The "Mourning" Sun Rises.

紫鳥コウ

 陽はななめにひかりを落として、灯台のふもとがそうであるように、山のすそのをまっくらにしている。式場のそとは雪国の五月らしい、冬があったことをわすれさせるほどのあたたかい空気をしている。季節が一直線に進んでいくのではなく、とぎれとぎれに、はっきりと四季を際立たせるのが雪国だ。


 鹿島は、喫煙所で声をひそめながら死人の悪口を言っている見ず知らずの男ふたりを横目に、道なりの国道を、山の方へと歩いていった。どこまでも広がる畑の遠くむこうに町が見える。その光景は、この地域が内がわへ閉じこもり結束して、あらゆる困難を乗り越えていこうとする気概のようなものを感じさせるのに十分だった。あれが死人の育った町なのだ。


 友人の死を受けいれられず、涙を見せることが恥ずかしいから、こうして式場を足早に抜けだしたわけではない。どうにも整理できない気持ちをどうにか落ちつけたくて、考えすぎないように考えながら、ひとひとりいない国道を、東へと歩いているのだ。


 山の向こうへ陽が隠れようとするころには、鹿島は式場へと戻っていた。しかし乱雑に散らばった感情を整理することはできず、もう自棄になってしまった鹿島は、繊細なものはまとめて窓のそとへ捨ててしまって、自分の理性と感情の相部屋に無秩序に肥大化した欲望だけを残した。


 灯夏とうかは式場からもれてくる光を背に、雪国の五月の夜にありがちな、人間のような冷たさを感じる空気に露出した肌をさらして、鹿島を待っていた。


「整理はできた?」と、灯夏は鹿島の目を見ながらたずねた。窓からもれてくる黄色い電灯のひかりは、灯夏の大きな黒い目の奥にある魅力を引き立てていた。その魅力というのは、死という動作の終焉の斥力せきりょくとしての、生という運動の持続であり、さらに言いかえるなら、死への反抗としての、生の営為への欲求の表象であった。


 式場の内側にいる死人の見えないところで、こうした露悪をふたりが一致させ、そのままあの海辺のホテルへと戻っていくことは、死別という言葉を造語として使用しているようで、ある種、反近代的な病のようなものだった。


 つまり、死への価値観は個人の感覚にゆだねられ、その死への向き合い方が、ひとつの暗黙裏の同意の圧力に従属させられることはない。悲しもうがそうでなかろうが自由なのであり、あのふたりの男のように死人を冒涜ぼうとくしようが、この鹿島と灯夏のように、死人を括弧にいれてしまって、性欲という生の体験を死の事実に反比例させようが、責められるいわれはないのだ。

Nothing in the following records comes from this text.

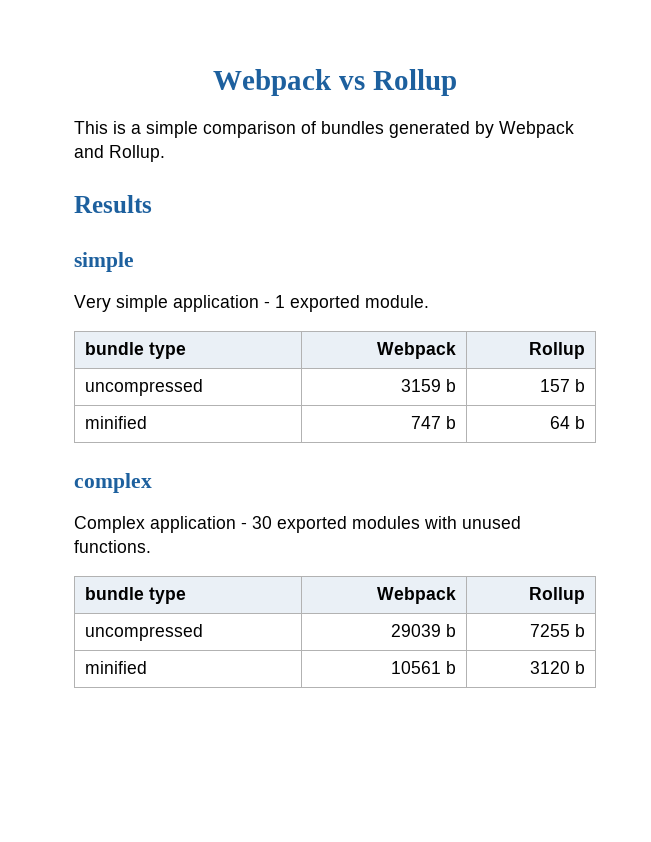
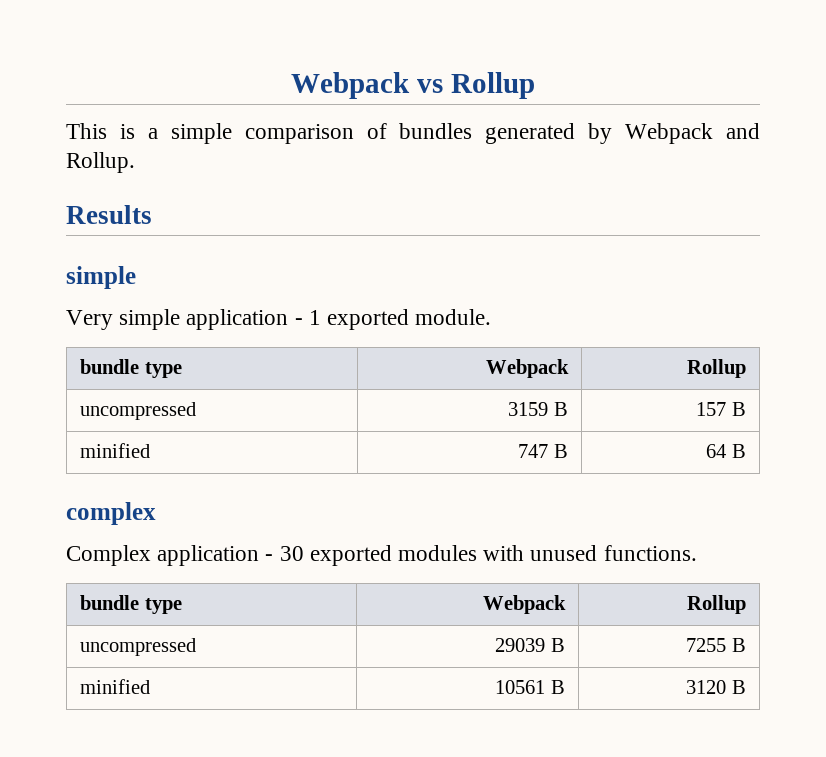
[445,379,456,392] b -> [553,402,568,416] B
[574,379,585,392] b -> [731,402,746,416] B
[445,416,456,429] b -> [553,444,568,458] B
[574,416,585,429] b -> [731,444,746,458] B
[445,624,456,637] b -> [550,638,565,652] B
[574,624,585,637] b -> [731,638,746,652] B
[445,661,456,674] b -> [550,680,565,694] B
[574,661,585,674] b -> [731,680,746,694] B

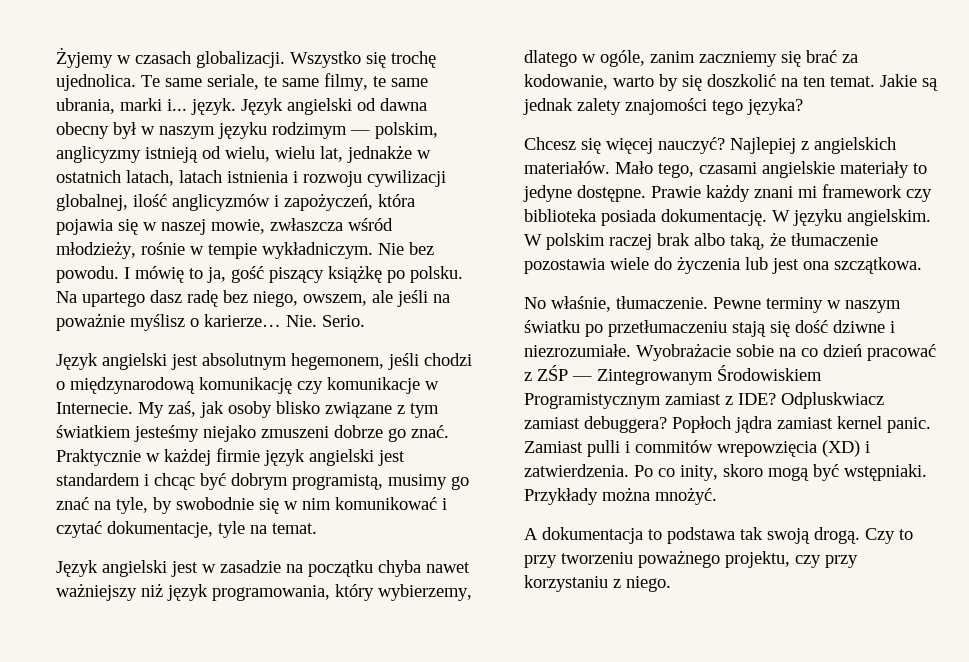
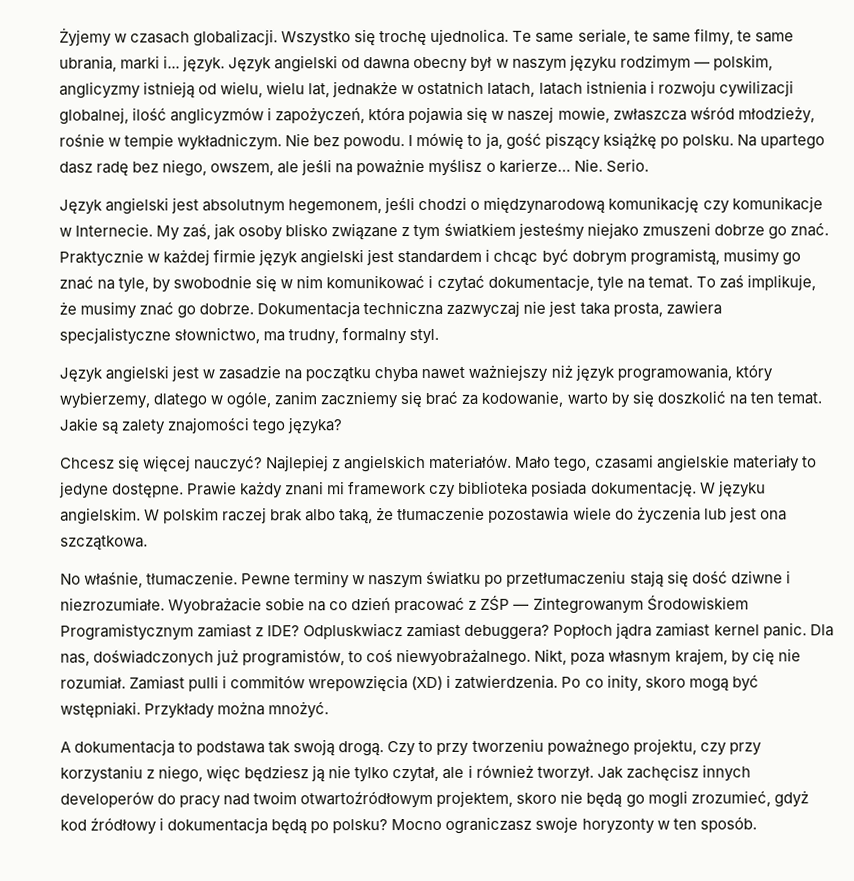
(317, 528) none -> [695,274,816,291] [59,300,722,319] [59,327,440,345] To zaś implikuje, że musimy znać go dobrze. Dokumentacja techniczna zazwyczaj nie jest taka prosta, zawiera specjalistyczne słownictwo, ma trudny, formalny styl.
[523,98,573,115] jednak -> (119, 428) none
(931, 425) none -> [809,624,834,637] [60,648,801,667] [60,675,126,690] Dla nas, doświadczonych już programistów, to coś niewyobrażalnego. Nikt, poza własnym krajem, by cię nie rozumiał.
[626,576,671,592] niego. -> [158,764,751,783] [60,790,809,809] [60,816,757,835] niego, więc będziesz ją nie tylko czytał, ale i również tworzył. Jak zachęcisz innych developerów do pracy nad twoim otwartoźródłowym projektem, skoro nie będą go mogli zrozumieć, gdyż kod źródłowy i dokumentacja będą po polsku? Mocno ograniczasz swoje horyzonty w ten sposób.

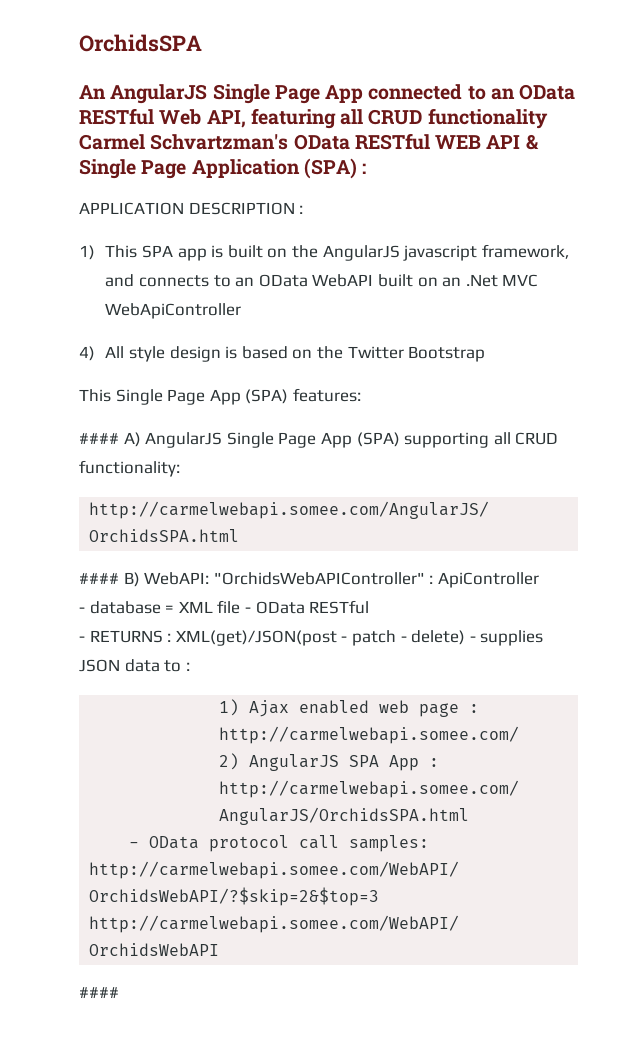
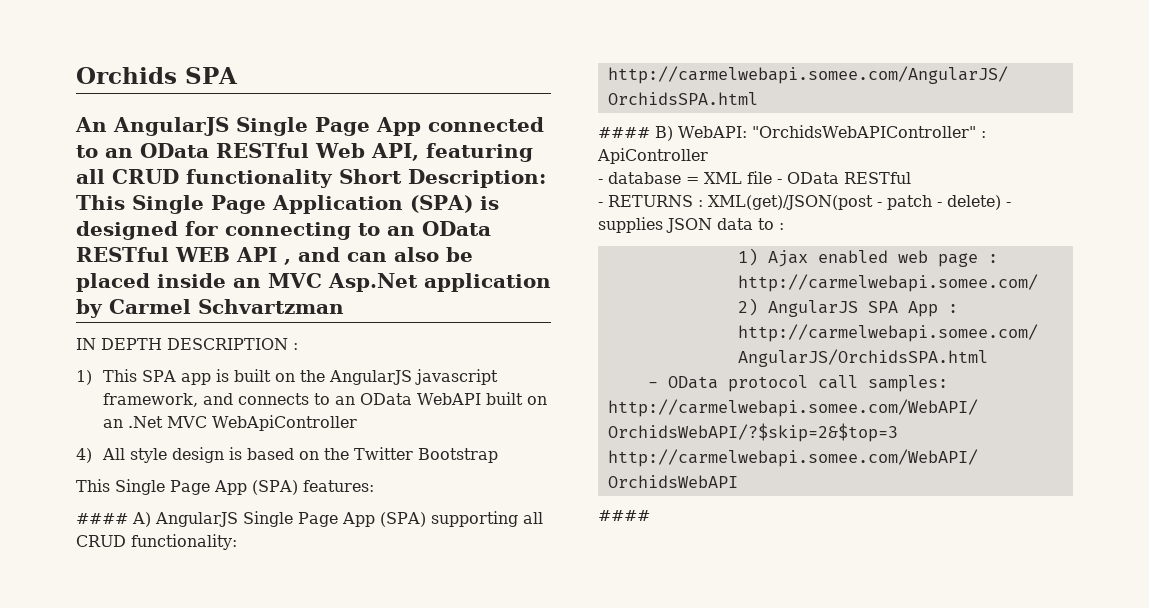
[79,34,202,52] OrchidsSPA -> [76,67,238,84] Orchids SPA
[79,133,539,150] [79,158,367,179] [79,202,184,215] Carmel Schvartzman's OData RESTful WEB API & Single Page Application (SPA) : // APPLICATION -> [339,169,546,188] [76,195,499,214] [76,221,491,240] [76,247,473,265] [76,273,551,292] [76,299,344,318] [76,338,162,350] Short Description: This Single Page Application (SPA) is designed for connecting to an OData RESTful WEB API , and can also be placed inside an MVC Asp.Net application by Carmel Schvartzman // IN DEPTH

 灯夏がホテルの名前を運転手に告げた。この運転手は「ご愁傷様でしたね」と、ひとりごとのように言ってタクシーを国道に乗せた。どうやら彼は、この町の外れにある式場で葬式が営まれ、故人の知り合いが各地方から集まることで自らの仕事が増えることにたいする、様々な感情を抱いてきたようだった。


 タクシーは、隣町に入るまで、きらびやかな明かりのない一面の畑を横に広げた国道を走った。その間、鹿島と灯夏は、数時間後の自分たちを、お互いの指をからませあって表現していた。


 海のそばに建つホテルのエントランスで、灯夏は鹿島にからだをあずけて、「ビジネスホテルって、そういうことをしてもいいのかしら」と耳うちをした。しかしそれ専門のホテルは、都市へとむかう国道のかたわらにひっそりと構えているものだから、葬式帰りの格好でそこへ行くことはできなかった。


「うまくすればいいのさ」

 鹿島はそう言って、灯夏の腰に右手をまわした。

「頼りない右手」


 灯夏がそれに応じて見せた媚態びたいは、鹿島の体内時計を早めるのに十分だった。鹿島は灯夏を、ひとをだます狐を騙すもう一匹の狐のような存在に思っていた。しかしその鹿島は、その狐が騙す狐に騙された、迂闊うかつで警戒心のない、戯画的に描かれる存在にすぎなかった。


 この日が――ひとが暦のうえをすべっているだけの存在にすぎないという事実を覆い隠すように、赤い数字に象徴されたこの日が、死人によって黒色に塗りつぶされたことは、ふたりの欺瞞ぎまんを暴くのに寄与していた。


 鹿島は部屋に入るなり、灯夏をベッドに導いた。ふたりは、狐と人間の、獣どうしの演劇を、無観衆の前で上演しはじめた。